By now, if you read my previous posts in the series The Definitive Guide to Unpivot in Excel (all posts here), you will feel confident with the following challenge: How to split comma-separated values in Power Query.
We have a table of event names, dates and comma-separated participant names, and we want to build a PivotTable that will show us the participants and their count of events (as the following screenshot shows).

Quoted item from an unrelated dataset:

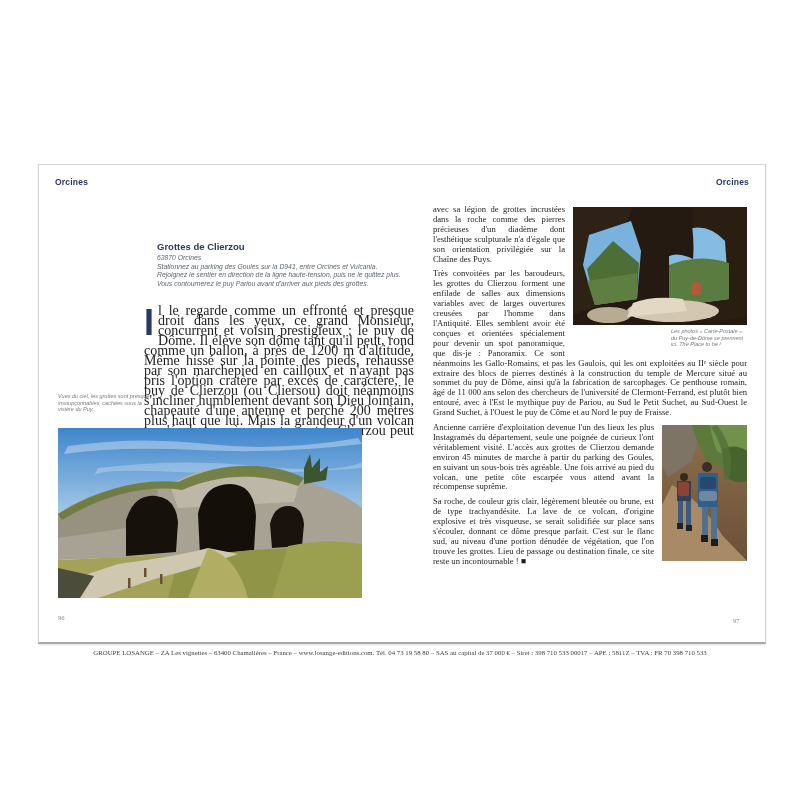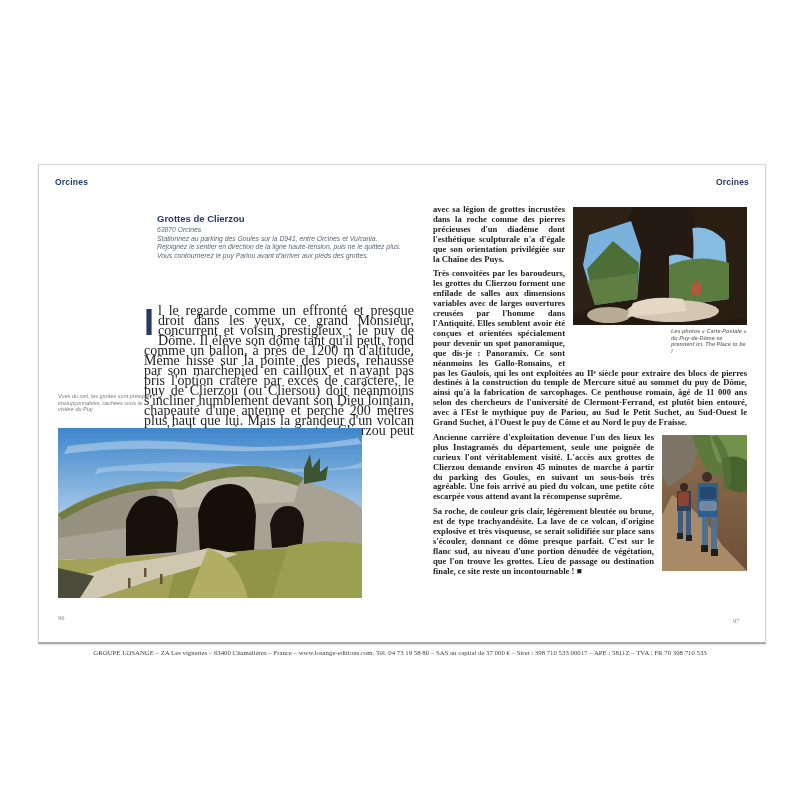"avec sa légion de grottes" #right-flow { font-weight: bold -> none }
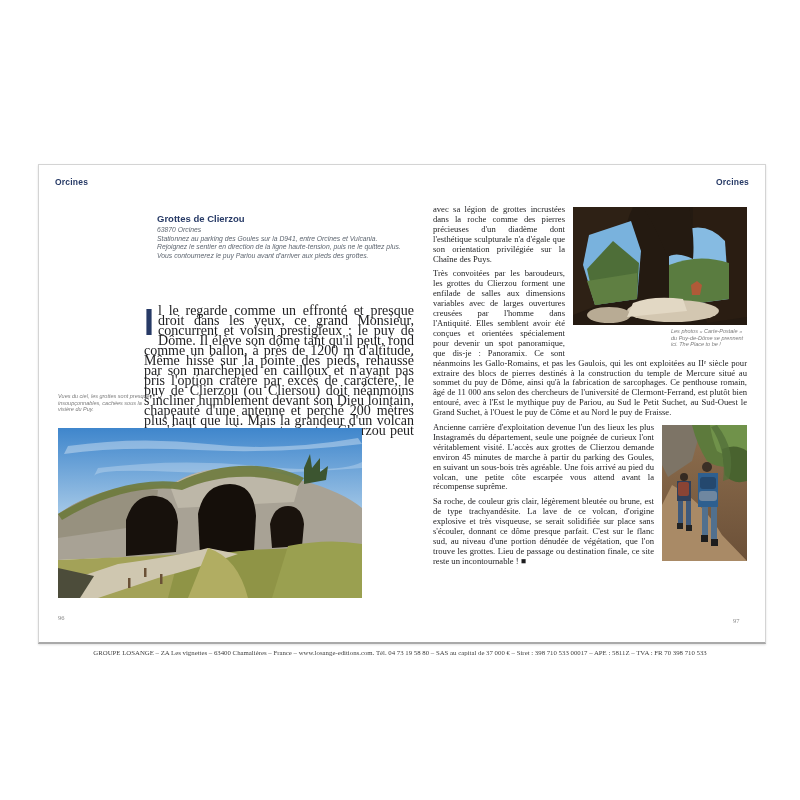"Grottes de Clierzou" #practical .ptitle { margin-top: none -> 28px }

In this post we will examine the intuitive solution that includes a split and unpivot transformations, but then we will see a much better and scalable way to achieve our goal.
Let’s start with a walkthrough of the intuitive solution.
Open this workbook, select any cell in Table1, and click From Table in the Get & Transform section of the Data tab in Excel 2016 (Or if you use Excel 2010, or 2013 click From Table in Power Query tab, after you installed the Add-In).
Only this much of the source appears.